Adaptive Biotechnologies plans to spin out Immune Medicine unit

The Seattle biotech will separate its profitable clonoSEQ MRD diagnostics arm from its AI-driven immune medicine discovery platform by end of 2026.

Two modern glass skyscrapers, one with a faceted design and the other curved, frame a sunlit avenue lined with trees under a clear blue sky.

Adaptive Biotechnologies has announced its intention to separate its Minimal Residual Disease (MRD) diagnostics business from its Immune Medicine discovery unit, saying it expects to identify a preferred structural path by the end of 2026. The Nasdaq-listed company did not specify whether separation would take the form of a sale, spin-out, partnership, or licensing arrangement, and cautioned that no transaction is guaranteed.

The announcement marks the next step in a strategic evolution that began in 2024, when Adaptive restructured MRD and Immune Medicine as distinct operating segments. Chief executive and co-founder Chad Robins said the progress made by both businesses since that reorganisation had reinforced the case for a fuller separation. "We believe this separation is the best way to unlock the full potential of both businesses, increasing their impact on patients and creating long-term value for shareholders," he said.

The MRD business

The MRD division, built around the clonoSEQ platform for detecting trace levels of cancer cells in blood or bone marrow, has grown substantially in recent years. Revenue rose from $103 million in 2023 to $212 million in 2025, and the business reported $15 million in adjusted EBITDA last year on a non-GAAP basis, making it profitable. ClonoSEQ is now integrated into more than 175 electronic medical record systems, covers more than 300 million insured lives, and is active in over 180 biopharma clinical trials. That commercial footprint gives the MRD unit a degree of resilience that is relatively unusual for a diagnostics platform of its age.

Immune Medicine and the strategic rationale

The Immune Medicine business is built on what Adaptive describes as the world's largest clinically linked immune receptor dataset, comprising more than six million functional T-cell receptor and antigen pairs derived from data on more than 10,000 patients. The unit is focused on identifying pathogenic TCRs and the disease-causing antigens they bind, with an emphasis on autoimmune conditions. Adaptive argues that the AI-enhanced discovery capabilities of this platform are better suited to a dedicated structure than to life inside a diagnostics-led commercial organisation.

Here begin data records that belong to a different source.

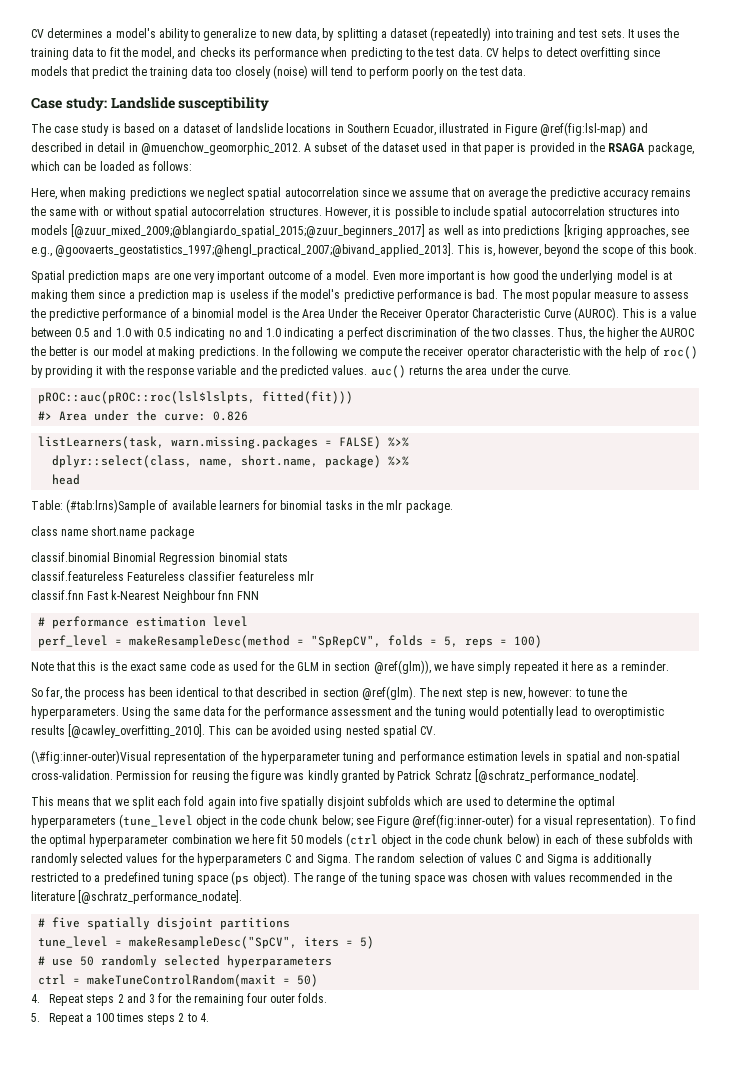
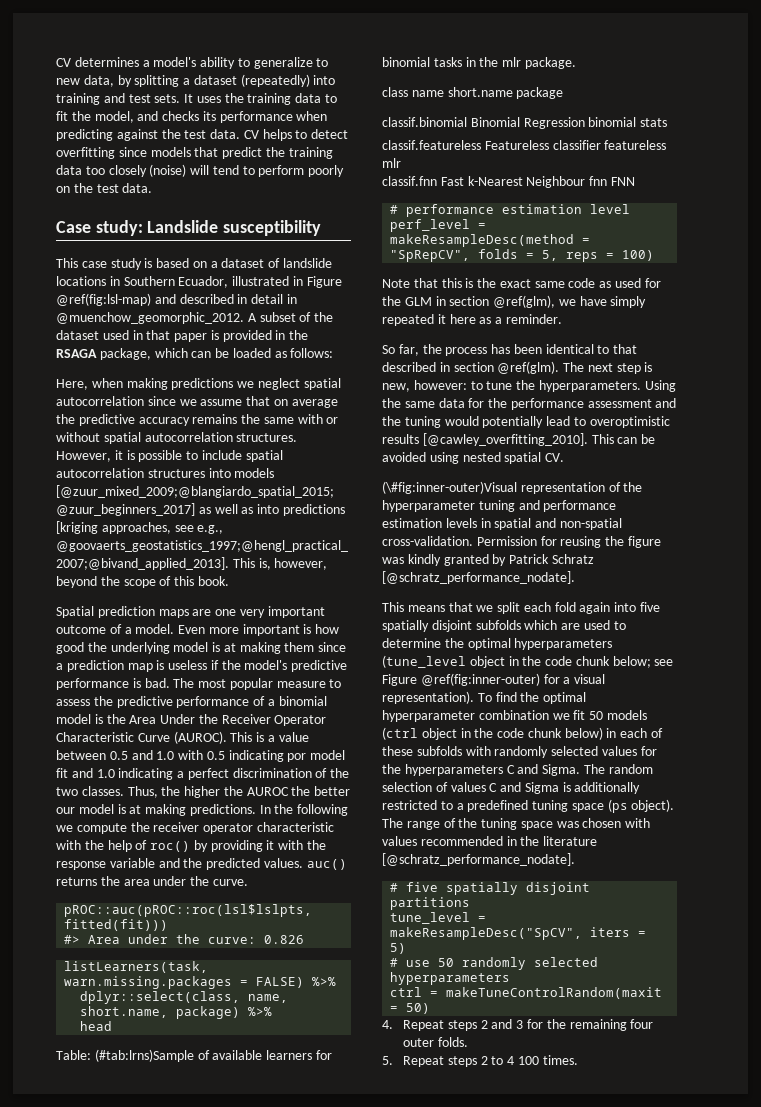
[404,48,415,57] to -> [116,129,158,141] against
[31,123,51,133] The -> [56,258,78,268] This
[228,330,241,337] no -> [287,750,346,762] [56,768,68,778] por model fit
[80,347,90,356] is -> (351, 791) none
(143, 351) none -> [117,804,126,814] is
[373,660,431,674] @ref(glm)), -> [493,295,556,308] @ref(glm),
[252,834,275,844] here -> (570, 716) none
[86,1013,209,1025] a 100 times steps 2 to 4. -> [447,1055,578,1067] steps 2 to 4 100 times.

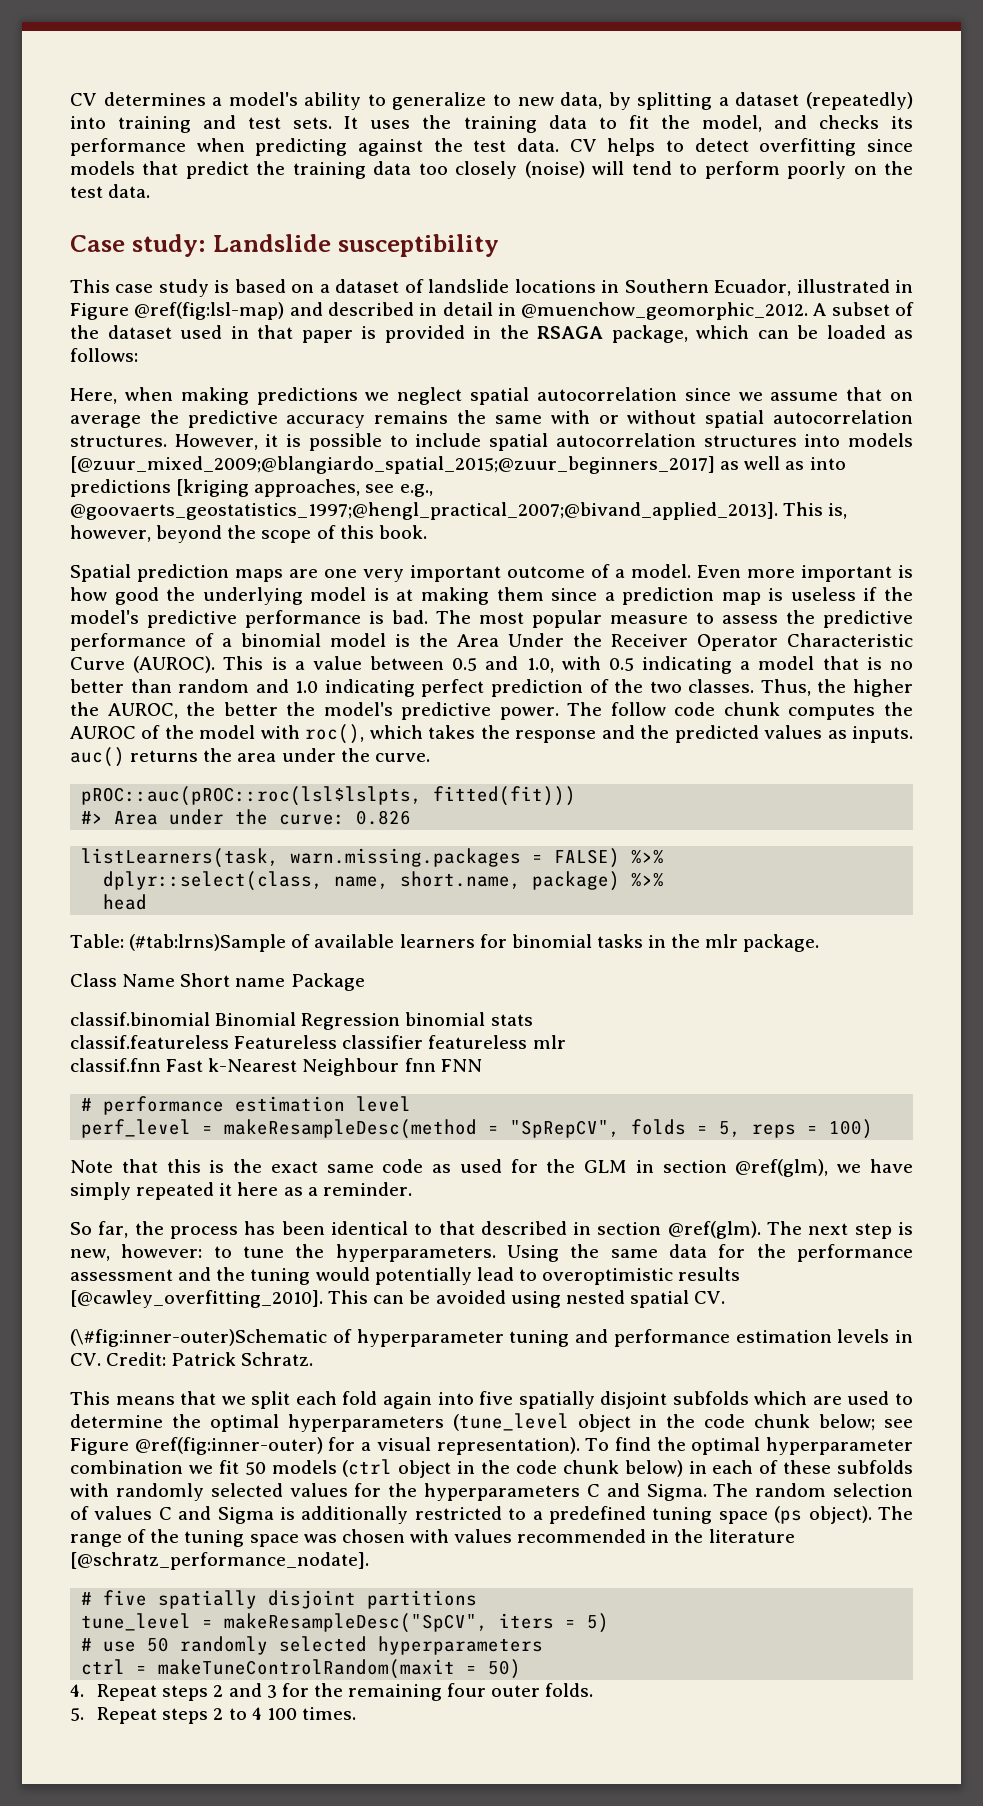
[156,751,175,760] 1.0 -> [526,658,554,673] 1.0,
[287,750,346,762] [56,768,312,780] por model fit and 1.0 indicating a perfect discrimination -> [740,656,913,670] [70,679,583,697] a model that is no better than random and 1.0 indicating perfect prediction
[246,787,289,796] AUROC -> [107,703,178,719] AUROC,
[56,804,349,816] [56,822,334,834] [56,840,304,852] our model is at making predictions. In the following we compute the receiver operator characteristic with the help of roc() by providing it with -> [286,702,913,720] [70,724,476,744] the model's predictive power. The follow code chunk computes the AUROC of the model with roc(), which takes
[109,858,155,868] variable -> (597, 736) none
[263,858,303,868] values. -> [764,725,914,743] values as inputs.
[382,87,564,99] class name short.name package -> [70,973,365,991] Class Name Short name Package
[382,481,643,494] (\#fig:inner-outer)Visual representation of the -> [70,1329,352,1347] (\#fig:inner-outer)Schematic of
[494,518,622,530] [382,536,661,548] [382,554,594,566] [382,571,575,584] spatial and non-spatial cross-validation. Permission for reusing the figure was kindly granted by Patrick Schratz [@schratz_performance_nodate]. -> [70,1352,314,1366] CV. Credit: Patrick Schratz.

The logic is familiar in biotech: a profitable diagnostics business and an early-stage drug discovery platform have different capital requirements, valuation frameworks, and investor bases. Keeping them together can dilute the story for both, particularly when the discovery unit needs growth capital that the parent may be reluctant to deploy.

Market context

The MRD testing market is increasingly competitive, with rivals including Guardant Health, Foundation Medicine, and several academic spinouts pursuing next-generation sequencing approaches for haematological cancers. ClonoSEQ's reimbursement position and deep biopharma trial integration are meaningful moats, but maintaining that lead requires continued investment in clinical evidence. Separating out the Immune Medicine unit would free the MRD business to allocate capital more single-mindedly toward that goal.

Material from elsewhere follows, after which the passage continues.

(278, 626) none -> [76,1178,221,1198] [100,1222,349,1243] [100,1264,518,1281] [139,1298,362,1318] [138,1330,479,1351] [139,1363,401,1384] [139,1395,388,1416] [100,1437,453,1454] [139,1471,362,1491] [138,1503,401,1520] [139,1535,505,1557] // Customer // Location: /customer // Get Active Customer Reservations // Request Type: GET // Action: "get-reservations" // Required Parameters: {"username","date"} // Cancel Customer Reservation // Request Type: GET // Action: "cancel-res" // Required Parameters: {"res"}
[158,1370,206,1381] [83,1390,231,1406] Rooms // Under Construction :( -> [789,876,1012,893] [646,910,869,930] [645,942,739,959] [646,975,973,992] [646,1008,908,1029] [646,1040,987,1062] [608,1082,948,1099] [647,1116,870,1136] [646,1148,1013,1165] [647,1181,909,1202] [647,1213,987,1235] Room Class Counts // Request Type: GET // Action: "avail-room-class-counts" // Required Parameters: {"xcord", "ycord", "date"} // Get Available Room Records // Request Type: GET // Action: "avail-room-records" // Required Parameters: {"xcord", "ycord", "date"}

On the Immune Medicine side, TCR-based drug discovery has attracted significant industry interest. A standalone entity with a clean balance sheet and a focused equity story could be better positioned to attract partnerships with large pharmaceutical companies seeking to bolster their autoimmune pipelines, a sector where deal activity has been elevated over the past two years.

Adaptive has not set a timetable for completing the separation beyond the year-end 2026 target for selecting a preferred path. Investors will be watching for clarity on structure and any indication of third-party interest in the Immune Medicine assets.